##### Extracted data #####

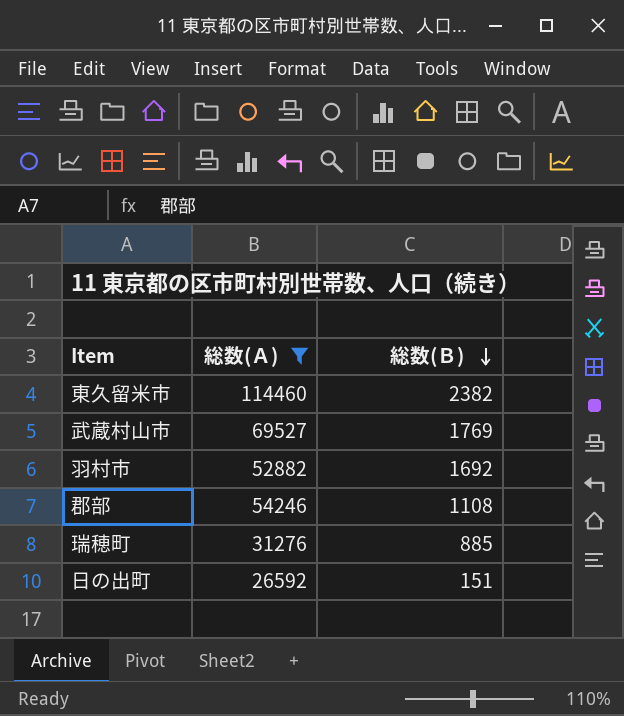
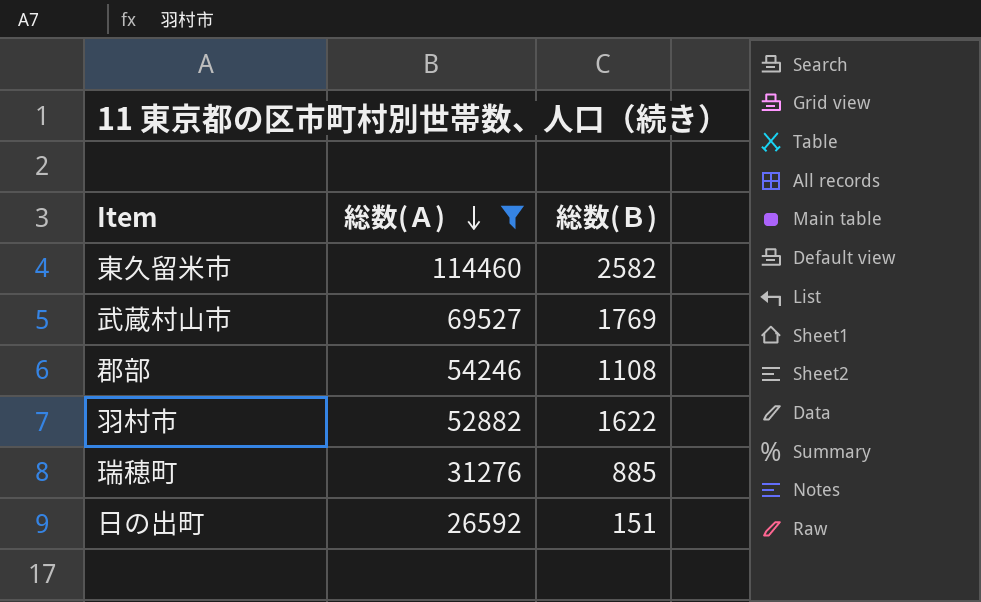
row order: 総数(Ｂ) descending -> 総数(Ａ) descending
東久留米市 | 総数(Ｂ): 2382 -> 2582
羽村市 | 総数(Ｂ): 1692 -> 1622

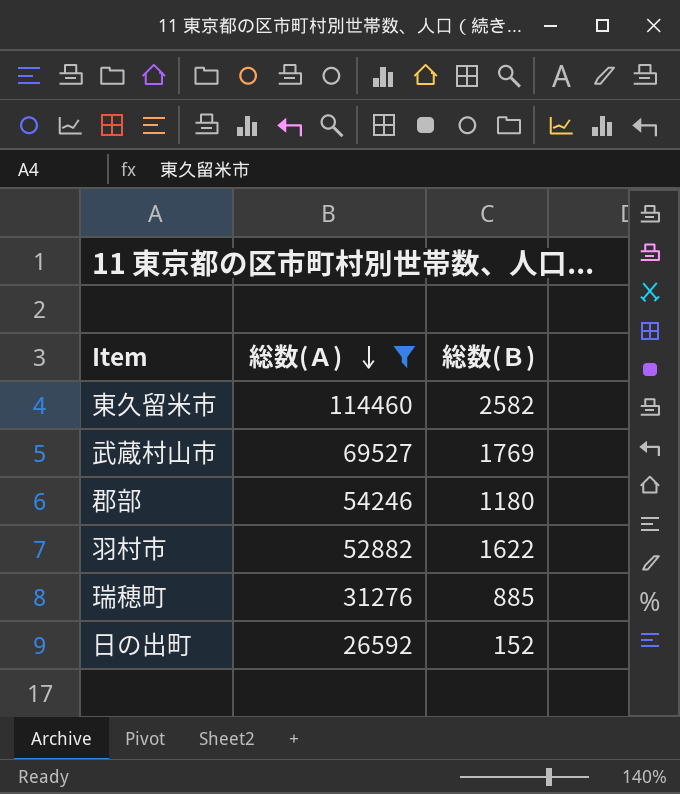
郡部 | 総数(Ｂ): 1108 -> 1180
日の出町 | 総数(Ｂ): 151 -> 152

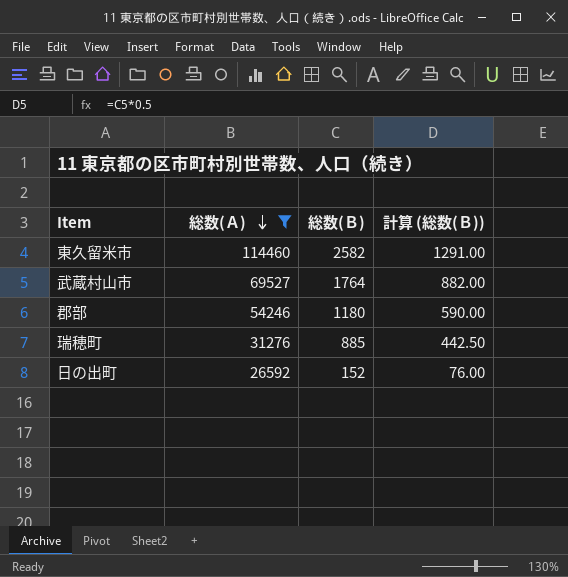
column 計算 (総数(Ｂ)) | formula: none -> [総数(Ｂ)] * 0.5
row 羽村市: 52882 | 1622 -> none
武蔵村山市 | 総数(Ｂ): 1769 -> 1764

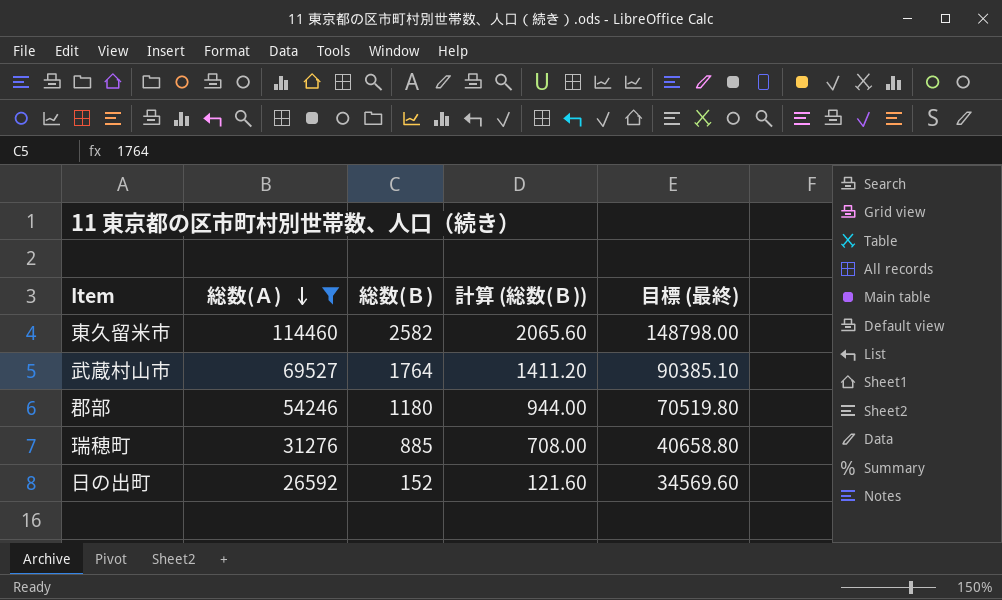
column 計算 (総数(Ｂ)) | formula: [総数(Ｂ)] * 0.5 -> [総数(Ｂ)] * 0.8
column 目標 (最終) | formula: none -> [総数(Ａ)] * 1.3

#####

Exercise brief = Every line above that includes the word "formula" must appear in the answer.

Answer to the exercise =
column 計算 (総数(Ｂ)) | formula: none -> [総数(Ｂ)] * 0.5
column 計算 (総数(Ｂ)) | formula: [総数(Ｂ)] * 0.5 -> [総数(Ｂ)] * 0.8
column 目標 (最終) | formula: none -> [総数(Ａ)] * 1.3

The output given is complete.